Work order: All lines in the data bearing the string "list" should be identified and copied.

(Extracted records begins)

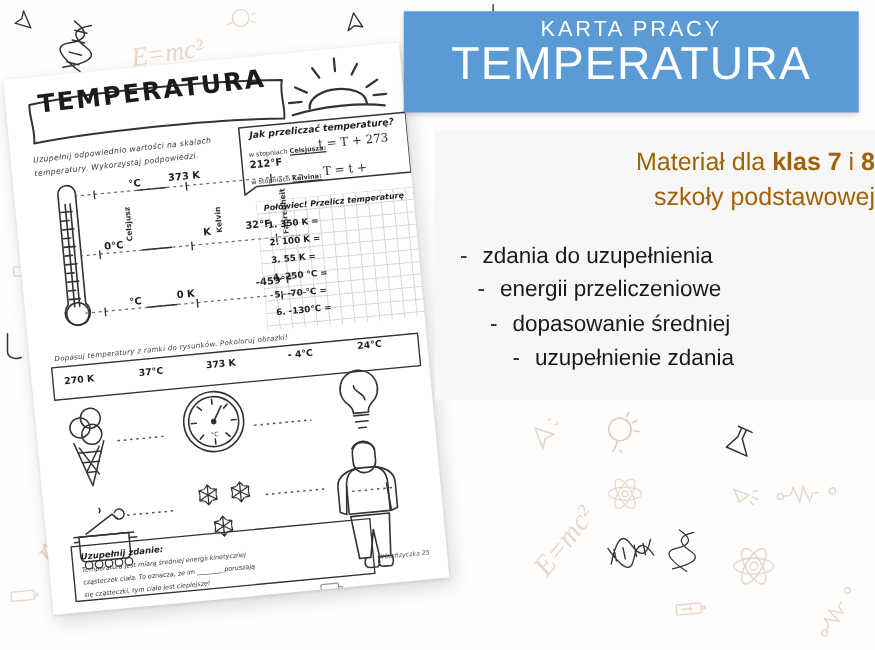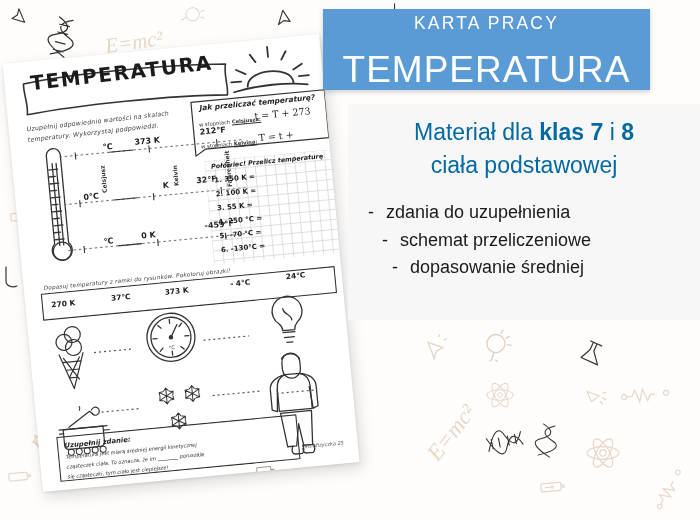--- a/index.html
+++ b/index.html
@@ -68,9 +68,9 @@
 
   
   .banner{
-    position:absolute;left:323px;top:9px;width:327px;height:81px;
+    position:absolute;left:323px;top:9px;width:364px;height:81px;
     background:#5b9bd5;box-shadow:0 2px 5px rgba(0,0,0,.18);
-    display:flex;flex-direction:column;align-items:center;justify-content:space-between;
+    display:flex;flex-direction:column;align-items:center;justify-content:flex-start;
     padding-top:5px;box-sizing:border-box;
   }
   .banner-kicker{color:#ffffff;font-size:17.5px;letter-spacing:2.2px;

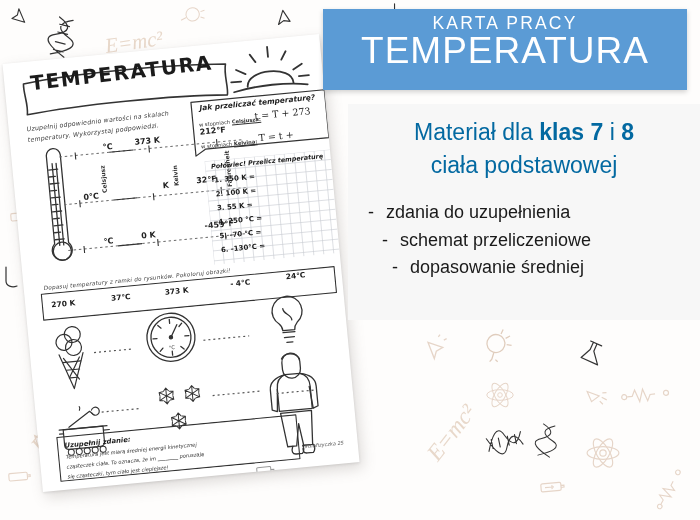--- a/index.html
+++ b/index.html
@@ -83,7 +83,7 @@
     position:absolute;left:348px;top:104px;width:352px;height:216px;
     background:#f7f7f7;
   }
-  .info-head{text-align:center;color:#0369a1;font-size:23px;line-height:1.42;
+  .info-head{text-align:right;color:#a16207;font-size:20px;line-height:1.42;
      padding-top:12px;font-family:"Liberation Sans",sans-serif;}
   .info-head b{font-weight:bold;}
   .info-list{margin:0;padding:0;list-style:none;margin-top:18px;}

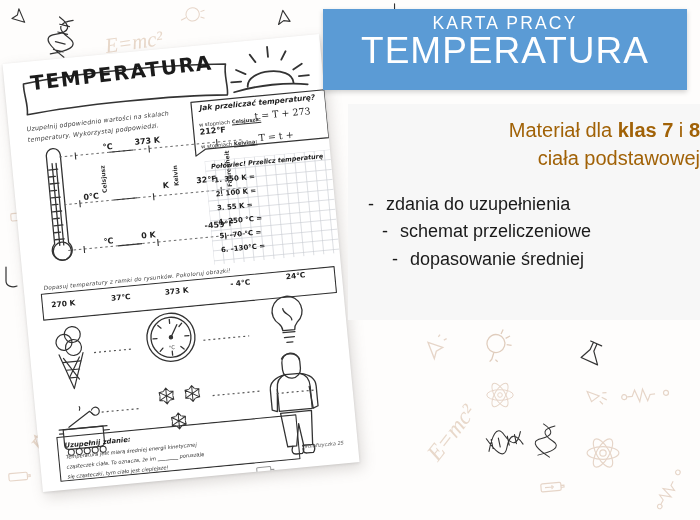--- a/index.html
+++ b/index.html
@@ -501,7 +501,7 @@
   <div class="info-panel">
     <div class="info-head">
       <span>Materiał dla </span><b>klas 7</b><span> i </span><b>8</b><br>
-      <span>ciała podstawowej</span>
+      <span>szkoły podstawowej</span>
     </div>
     <ul class="info-list">
       <li class="li1">

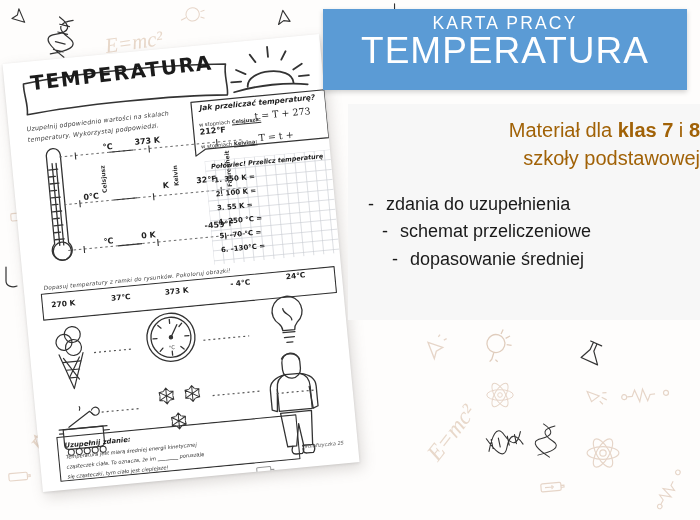--- a/index.html
+++ b/index.html
@@ -508,7 +508,7 @@
         <span class="dash">-</span><span>zdania do uzupełnienia</span>
       </li>
       <li class="li2">
-        <span class="dash">-</span><span>schemat przeliczeniowe</span>
+        <span class="dash">-</span><span>energii przeliczeniowe</span>
       </li>
       <li class="li3">
         <span class="dash">-</span><span>dopasowanie średniej</span>

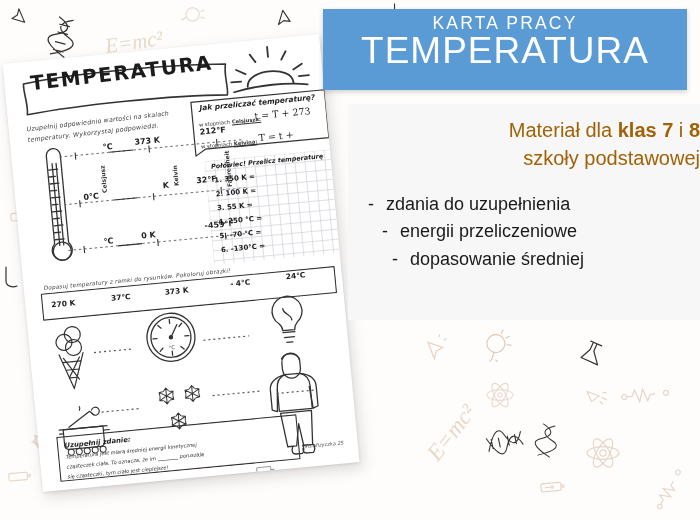--- a/index.html
+++ b/index.html
@@ -513,6 +513,9 @@
       <li class="li3">
         <span class="dash">-</span><span>dopasowanie średniej</span>
       </li>
+      <li class="li4">
+        <span class="dash">-</span><span>uzupełnienie zdania</span>
+      </li>
     </ul>
   </div>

(Extracted records ends)

Answer box:
   .info-list{margin:0;padding:0;list-style:none;margin-top:18px;}
     <ul class="info-list">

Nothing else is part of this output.